Detection of spiking motifs of arbitrary length in neural activity using bounded synaptic delays

Authors: Thomas Kronland-Martinet, Stéphane Viollet, Laurent Perrinet

Presentation type: Poster at SNUFA 2025 online workshop (5-6 Nov 2025)

Abstract

How can the brain recognize complex temporal patterns—like words in speech or sequences in motor movements—that last much longer than individual neurons can process? This fundamental challenge in neuroscience has puzzled researchers because neurons have short memory spans, yet we effortlessly process extended patterns. We tackled this problem by developing a novel approach that mimics a relay race: instead of one neuron trying to detect an entire long pattern, we use multiple neurons working in sequence.
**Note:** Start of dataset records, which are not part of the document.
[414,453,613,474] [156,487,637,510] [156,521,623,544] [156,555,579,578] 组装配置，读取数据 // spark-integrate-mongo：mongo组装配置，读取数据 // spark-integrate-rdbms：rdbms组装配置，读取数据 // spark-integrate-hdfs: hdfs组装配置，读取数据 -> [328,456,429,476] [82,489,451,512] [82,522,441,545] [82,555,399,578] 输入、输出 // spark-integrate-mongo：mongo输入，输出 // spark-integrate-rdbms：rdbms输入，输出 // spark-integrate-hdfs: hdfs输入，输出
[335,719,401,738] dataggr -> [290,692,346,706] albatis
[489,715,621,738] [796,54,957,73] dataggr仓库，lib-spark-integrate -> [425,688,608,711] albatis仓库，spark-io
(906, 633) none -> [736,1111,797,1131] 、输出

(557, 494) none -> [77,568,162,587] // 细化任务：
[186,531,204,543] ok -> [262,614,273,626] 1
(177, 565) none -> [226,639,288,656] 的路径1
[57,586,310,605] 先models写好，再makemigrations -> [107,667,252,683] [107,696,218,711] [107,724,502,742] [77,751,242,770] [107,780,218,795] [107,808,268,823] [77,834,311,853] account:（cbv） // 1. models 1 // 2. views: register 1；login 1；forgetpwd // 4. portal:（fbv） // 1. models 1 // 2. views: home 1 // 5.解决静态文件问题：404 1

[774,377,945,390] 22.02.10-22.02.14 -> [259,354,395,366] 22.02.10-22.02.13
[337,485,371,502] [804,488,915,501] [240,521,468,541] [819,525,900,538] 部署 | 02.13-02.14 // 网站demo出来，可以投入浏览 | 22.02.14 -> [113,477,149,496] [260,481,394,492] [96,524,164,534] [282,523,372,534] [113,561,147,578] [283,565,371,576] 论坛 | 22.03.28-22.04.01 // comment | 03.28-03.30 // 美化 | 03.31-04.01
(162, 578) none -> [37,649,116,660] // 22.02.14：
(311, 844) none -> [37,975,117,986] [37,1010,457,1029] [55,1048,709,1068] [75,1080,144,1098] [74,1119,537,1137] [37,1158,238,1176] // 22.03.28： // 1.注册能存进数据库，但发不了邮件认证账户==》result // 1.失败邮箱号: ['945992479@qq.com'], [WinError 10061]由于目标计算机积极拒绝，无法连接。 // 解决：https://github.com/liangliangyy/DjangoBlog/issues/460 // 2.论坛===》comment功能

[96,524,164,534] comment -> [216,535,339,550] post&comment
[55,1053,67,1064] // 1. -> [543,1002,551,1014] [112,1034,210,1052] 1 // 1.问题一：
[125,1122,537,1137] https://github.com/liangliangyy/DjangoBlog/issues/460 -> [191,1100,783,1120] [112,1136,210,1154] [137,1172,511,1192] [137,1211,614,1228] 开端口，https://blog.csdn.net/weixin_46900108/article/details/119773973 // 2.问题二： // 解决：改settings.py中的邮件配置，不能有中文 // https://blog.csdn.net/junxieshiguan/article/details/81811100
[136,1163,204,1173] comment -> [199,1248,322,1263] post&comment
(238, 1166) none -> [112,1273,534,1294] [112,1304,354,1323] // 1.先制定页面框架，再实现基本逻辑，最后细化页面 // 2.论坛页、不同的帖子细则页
Each neuron detects a short segment of the pattern, then passes the “baton” to the next neuron. This overcomes the brain’s natural limitation of short synaptic delays. We tested our method on audio data converted to spike patterns, simulating how the ear processes sound. Our network successfully recognized complex audio patterns with 60-80% accuracy even though multiple overlapping patterns occurred simultaneously—a challenging scenario close to the well-known cocktail party problem. This breakthrough provides a new framework for understanding how biological neural networks encode temporal information and offers practical applications for neuromorphic computing systems that could recognize speech, gestures, or other time-based patterns with brain-like efficiency.